Manic Episodes: The Other Side of BD
> Severe changes in mood. The hallmark of a manic or hypomanic (a less intense but still potentially disabling) episode is a severe shift in mood, in which someone becomes extremely irritable or inappropriately elated without any external reason. These mood states last for hours (as do mixed manic episodes), days, or weeks. With ADHD, irritability is often the result of boredom, sleep deprivation, a stressful situation, or heavy demands on executive functioning. A person having a manic episode feels irritable, regardless of what is going on.
> Inflated self-esteem and grandiosity. When patients are in the throes of a manic episode, their sense of themselves can become grandiose or narcissistic. Sometimes it is subtle (“I am a better driver than anyone I know”), and other times it can be detached from reality (“I have an amazing ability to do everything”).
> Increased, revved-up energy. Kathleen, 30, described her manic episodes as “a flurry of uncontrolled energy.” With ADHD, people can feel excited and energetic; manic energy, however, feels scary, uncontrolled, and uncontained.

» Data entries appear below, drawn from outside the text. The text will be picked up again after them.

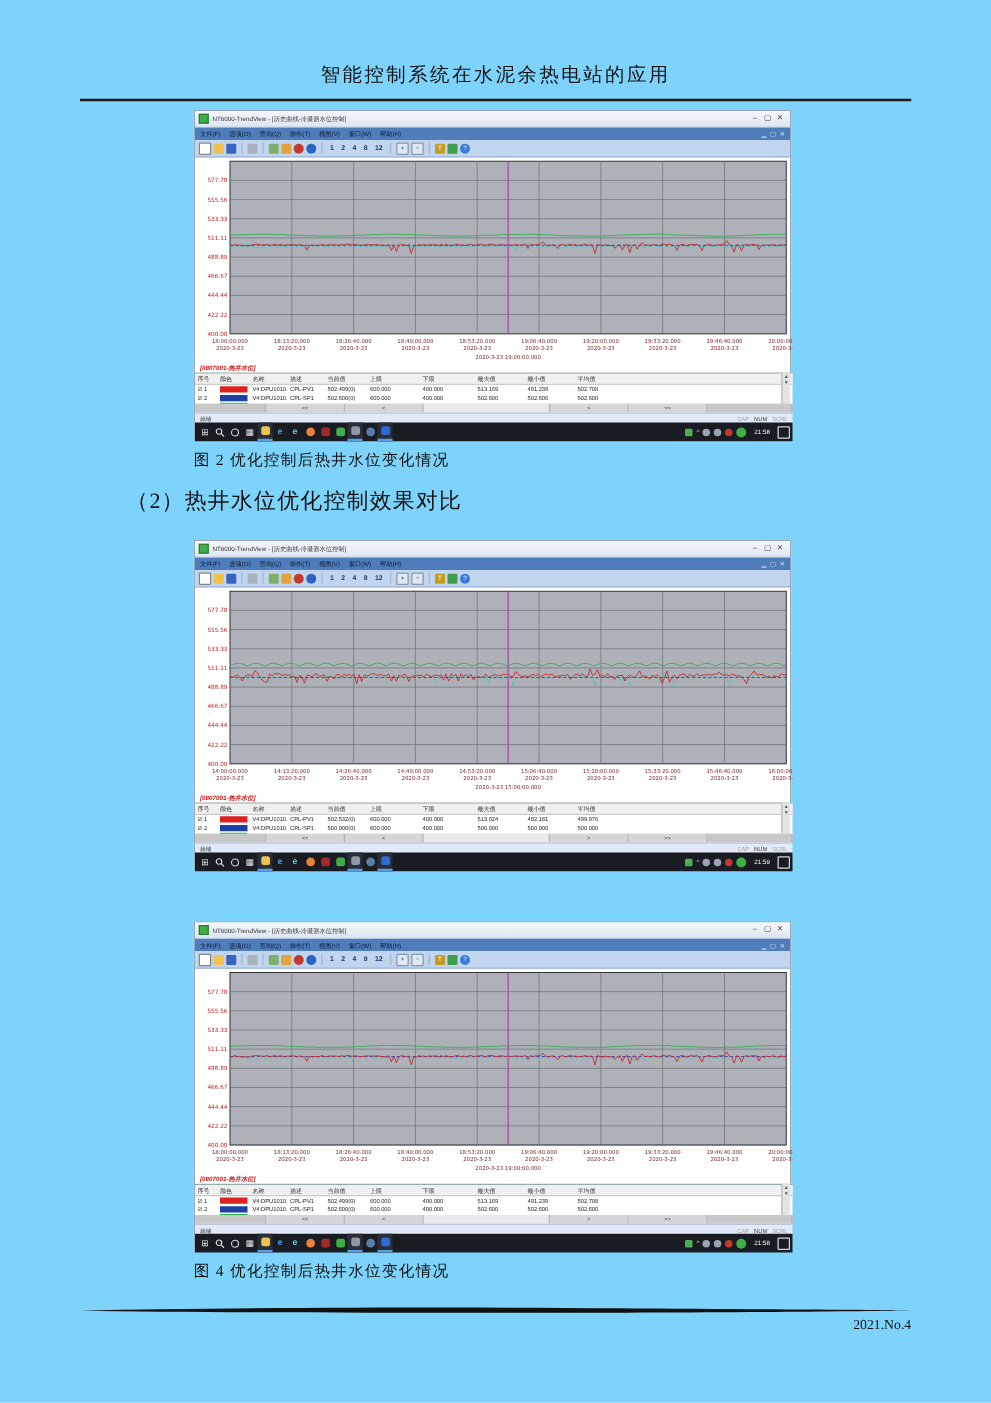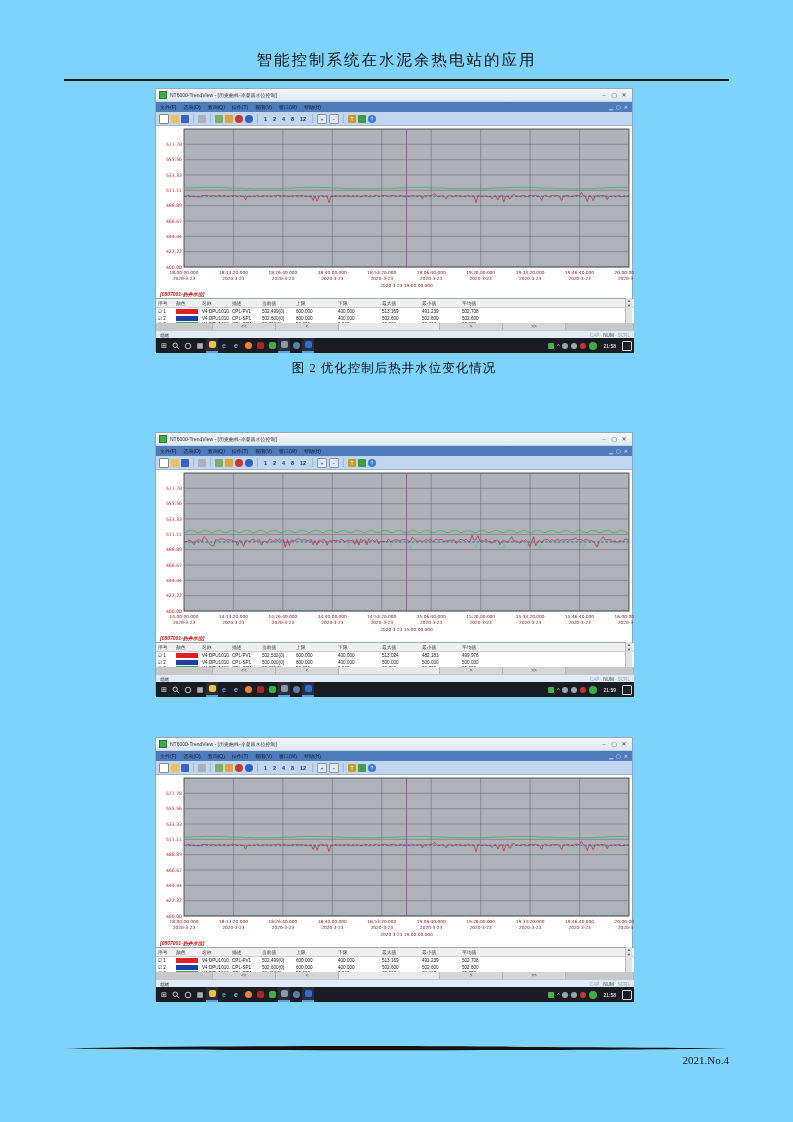"图 2 优化控制后热井水位变化情况" .caption { text-align: center -> left }
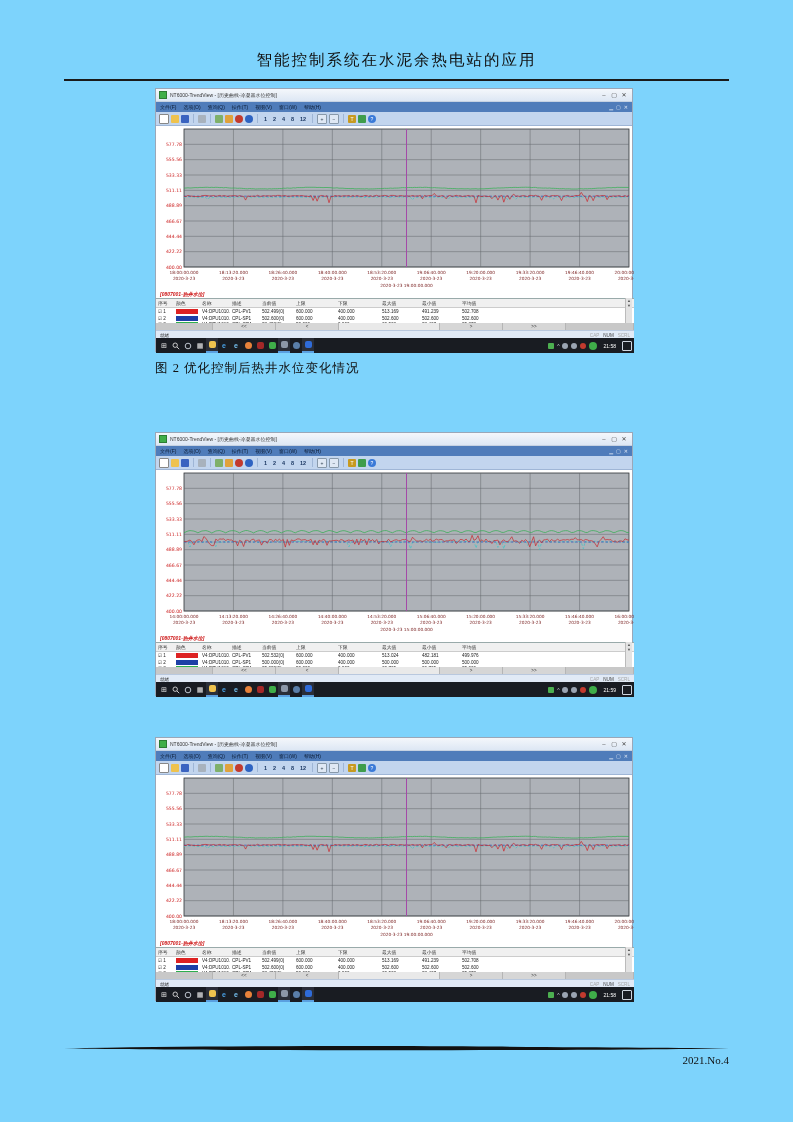"（2）热井水位优化控制效果对比" div.body-text { html: none -> <div>（2）热井水位优化控制效果对比</div> }
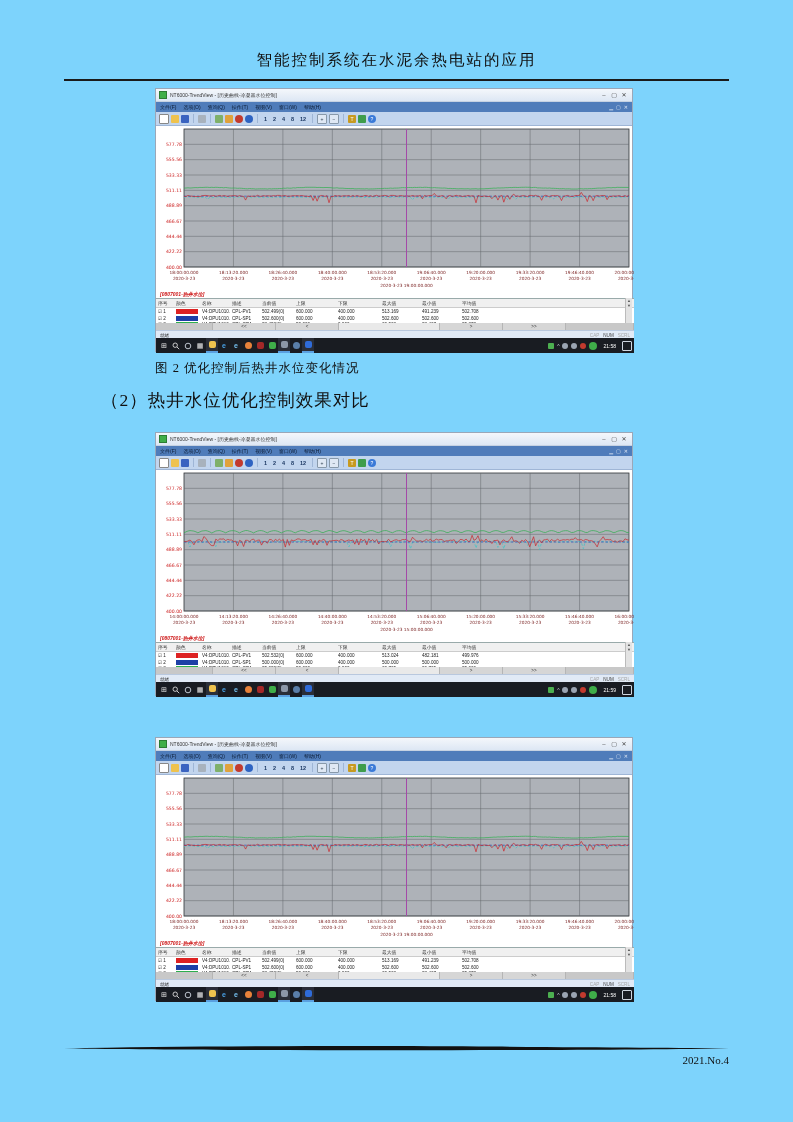"图 4 优化控制后热井水位变化情况" div.caption { html: none -> <div>图 4 优化控制后热井水位变化情况</div> }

> Impulsive or self-destructive behaviors. Hypersexuality, substance abuse, reckless driving, and conflict with others are common in mania. With ADHD, impulsive acts are driven by something someone wants to do. With BD, people having a manic episode feel driven to do acts that, when not manic, they would have no desire to do.
> Psychosis. Having thoughts that are detached from reality is not a symptom of ADHD, but that is a symptom of a severe depression or mania. Jeff, 36, believed he was Jesus Christ when manic, while Kelly, 14, heard “angels talking.”
Although ADHD and BD are characterized by emotional dysregulation, the mood experiences associated with BD tend to be longer, more chronic in nature, more cyclical, and triggered more easily than in ADHD.
BD runs in families, so someone is at increased risk if he or she has a family member who has been diagnosed with it. Many times BD goes undiagnosed, so it is a good idea for clinicians to ask if anyone in the family has attempted or committed suicide, has had electroconvulsive shock therapy, or has been involuntarily committed to a psychiatric hospital.
BD and ADHD: A Bad Combination
It is essential that a clinician evaluate a patient for ADHD when BD is part of the picture. The debilitating and tormenting nature of this illness cannot be overestimated, especially in someone who also has ADHD. Since the comorbidity rates are high, any time someone is diagnosed with one, the presence of the other should always be looked for.
Studies of people who have both ADHD and BD demonstrate that they have more severe ADHD symptoms, have an earlier age of onset for BD, and have more psychiatric disorders than those with ADHD alone. When compared to patients with BD only, patients with both ADHD and BD tend to be male, and most of them have been diagnosed with conduct disorder or ODD.
Keep in mind that these studies involved many people who were not identified early and suffered for years without the proper diagnoses. Early diagnosis and treatment — which is different for each disorder — are essential in changing the prognosis. With proper medication, therapy, and life management, a patient can live a full, healthy life.